● Work item: Looking at the data below, count the lines that contain the string "Nardin". Write only the total.

Change detection outputs
BEGIN

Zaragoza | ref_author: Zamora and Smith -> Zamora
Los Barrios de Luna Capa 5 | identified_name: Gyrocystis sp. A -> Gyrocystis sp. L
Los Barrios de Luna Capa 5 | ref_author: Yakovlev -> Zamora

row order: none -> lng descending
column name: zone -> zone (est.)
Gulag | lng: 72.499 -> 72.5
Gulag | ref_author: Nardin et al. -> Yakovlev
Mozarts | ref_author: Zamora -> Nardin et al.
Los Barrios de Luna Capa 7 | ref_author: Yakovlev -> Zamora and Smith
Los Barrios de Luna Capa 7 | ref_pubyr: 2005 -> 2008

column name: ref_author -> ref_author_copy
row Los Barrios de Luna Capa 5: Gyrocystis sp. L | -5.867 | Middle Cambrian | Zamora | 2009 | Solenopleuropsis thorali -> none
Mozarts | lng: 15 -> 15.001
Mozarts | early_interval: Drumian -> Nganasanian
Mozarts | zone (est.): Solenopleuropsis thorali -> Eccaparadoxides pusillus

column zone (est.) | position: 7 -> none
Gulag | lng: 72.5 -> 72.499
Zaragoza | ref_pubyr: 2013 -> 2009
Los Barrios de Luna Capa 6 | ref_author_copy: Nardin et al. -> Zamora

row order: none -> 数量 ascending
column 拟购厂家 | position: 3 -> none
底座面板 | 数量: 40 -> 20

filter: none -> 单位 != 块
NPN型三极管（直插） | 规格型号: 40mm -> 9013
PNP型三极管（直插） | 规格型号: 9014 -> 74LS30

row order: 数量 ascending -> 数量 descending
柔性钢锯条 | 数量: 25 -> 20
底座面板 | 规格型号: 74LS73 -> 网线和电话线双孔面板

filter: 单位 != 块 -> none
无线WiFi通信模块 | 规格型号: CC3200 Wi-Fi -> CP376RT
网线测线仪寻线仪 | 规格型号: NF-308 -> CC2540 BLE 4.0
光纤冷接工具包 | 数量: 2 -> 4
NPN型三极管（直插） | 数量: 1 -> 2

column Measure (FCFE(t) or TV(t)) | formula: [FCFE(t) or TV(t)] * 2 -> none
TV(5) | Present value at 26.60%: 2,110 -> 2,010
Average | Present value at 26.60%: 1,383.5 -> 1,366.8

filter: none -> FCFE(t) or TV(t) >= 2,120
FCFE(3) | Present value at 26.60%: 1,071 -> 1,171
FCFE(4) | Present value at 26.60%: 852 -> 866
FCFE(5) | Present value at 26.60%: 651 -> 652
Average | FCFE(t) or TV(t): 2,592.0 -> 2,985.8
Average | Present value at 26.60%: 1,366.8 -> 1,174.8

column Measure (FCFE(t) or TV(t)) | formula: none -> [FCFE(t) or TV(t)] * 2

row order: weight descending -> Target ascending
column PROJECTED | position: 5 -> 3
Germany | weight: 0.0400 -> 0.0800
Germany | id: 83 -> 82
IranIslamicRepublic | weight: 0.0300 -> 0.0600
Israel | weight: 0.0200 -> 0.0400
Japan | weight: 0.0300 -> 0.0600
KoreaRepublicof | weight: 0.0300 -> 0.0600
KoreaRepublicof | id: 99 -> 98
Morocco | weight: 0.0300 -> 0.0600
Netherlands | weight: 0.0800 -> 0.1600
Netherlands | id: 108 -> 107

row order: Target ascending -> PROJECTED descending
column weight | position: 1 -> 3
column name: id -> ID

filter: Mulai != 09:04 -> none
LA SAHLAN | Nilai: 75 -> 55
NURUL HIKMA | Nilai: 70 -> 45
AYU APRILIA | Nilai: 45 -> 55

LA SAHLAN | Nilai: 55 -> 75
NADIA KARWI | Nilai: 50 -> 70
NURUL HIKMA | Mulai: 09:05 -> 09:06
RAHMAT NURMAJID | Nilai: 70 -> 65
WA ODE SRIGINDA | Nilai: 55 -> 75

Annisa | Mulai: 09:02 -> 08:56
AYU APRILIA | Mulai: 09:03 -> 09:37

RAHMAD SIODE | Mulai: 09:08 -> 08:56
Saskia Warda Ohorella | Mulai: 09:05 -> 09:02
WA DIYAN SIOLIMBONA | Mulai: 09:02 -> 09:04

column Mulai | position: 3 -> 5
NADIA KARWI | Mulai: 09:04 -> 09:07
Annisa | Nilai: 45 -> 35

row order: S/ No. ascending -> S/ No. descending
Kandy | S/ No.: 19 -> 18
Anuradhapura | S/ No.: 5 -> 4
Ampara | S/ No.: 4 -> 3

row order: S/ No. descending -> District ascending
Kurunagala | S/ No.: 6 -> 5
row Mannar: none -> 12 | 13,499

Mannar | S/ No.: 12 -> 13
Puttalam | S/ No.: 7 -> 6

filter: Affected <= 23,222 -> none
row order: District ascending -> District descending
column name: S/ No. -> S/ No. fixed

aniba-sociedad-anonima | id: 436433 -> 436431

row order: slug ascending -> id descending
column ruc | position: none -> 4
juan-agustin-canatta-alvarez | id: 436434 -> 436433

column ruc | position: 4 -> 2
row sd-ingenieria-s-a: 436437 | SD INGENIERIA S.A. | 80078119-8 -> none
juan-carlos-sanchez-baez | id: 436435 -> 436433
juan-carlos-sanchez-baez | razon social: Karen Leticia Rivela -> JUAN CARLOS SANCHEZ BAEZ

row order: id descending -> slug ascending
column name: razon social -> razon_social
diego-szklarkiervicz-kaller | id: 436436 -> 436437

END

● Answer for the task: 3